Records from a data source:
━━━━━━━━━━━━━━━━━━━━

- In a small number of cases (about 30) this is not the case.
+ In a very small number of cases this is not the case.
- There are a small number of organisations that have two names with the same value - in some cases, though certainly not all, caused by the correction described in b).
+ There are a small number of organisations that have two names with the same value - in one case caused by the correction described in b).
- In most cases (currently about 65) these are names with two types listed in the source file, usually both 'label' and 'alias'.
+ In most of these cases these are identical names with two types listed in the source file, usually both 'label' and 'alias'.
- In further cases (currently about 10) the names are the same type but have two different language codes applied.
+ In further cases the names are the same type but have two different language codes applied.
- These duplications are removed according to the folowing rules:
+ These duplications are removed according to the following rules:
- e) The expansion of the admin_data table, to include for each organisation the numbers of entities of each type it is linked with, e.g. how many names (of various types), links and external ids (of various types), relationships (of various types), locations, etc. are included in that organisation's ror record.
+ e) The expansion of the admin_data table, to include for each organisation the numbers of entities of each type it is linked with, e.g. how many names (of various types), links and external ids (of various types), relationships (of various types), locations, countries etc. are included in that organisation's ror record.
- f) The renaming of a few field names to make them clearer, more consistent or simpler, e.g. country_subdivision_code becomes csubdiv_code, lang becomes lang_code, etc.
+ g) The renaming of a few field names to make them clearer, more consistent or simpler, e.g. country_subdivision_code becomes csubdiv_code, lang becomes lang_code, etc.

━━━━━━━━━━━━━━━━━━━━

■ Work instruction ■
Output the data exactly, so that every line matches the original.

■ Output ■
- In a small number of cases (about 30) this is not the case.
+ In a very small number of cases this is not the case.
- There are a small number of organisations that have two names with the same value - in some cases, though certainly not all, caused by the correction described in b).
+ There are a small number of organisations that have two names with the same value - in one case caused by the correction described in b).
- In most cases (currently about 65) these are names with two types listed in the source file, usually both 'label' and 'alias'.
+ In most of these cases these are identical names with two types listed in the source file, usually both 'label' and 'alias'.
- In further cases (currently about 10) the names are the same type but have two different language codes applied.
+ In further cases the names are the same type but have two different language codes applied.
- These duplications are removed according to the folowing rules:
+ These duplications are removed according to the following rules:
- e) The expansion of the admin_data table, to include for each organisation the numbers of entities of each type it is linked with, e.g. how many names (of various types), links and external ids (of various types), relationships (of various types), locations, etc. are included in that organisation's ror record.
+ e) The expansion of the admin_data table, to include for each organisation the numbers of entities of each type it is linked with, e.g. how many names (of various types), links and external ids (of various types), relationships (of various types), locations, countries etc. are included in that organisation's ror record.
- f) The renaming of a few field names to make them clearer, more consistent or simpler, e.g. country_subdivision_code becomes csubdiv_code, lang becomes lang_code, etc.
+ g) The renaming of a few field names to make them clearer, more consistent or simpler, e.g. country_subdivision_code becomes csubdiv_code, lang becomes lang_code, etc.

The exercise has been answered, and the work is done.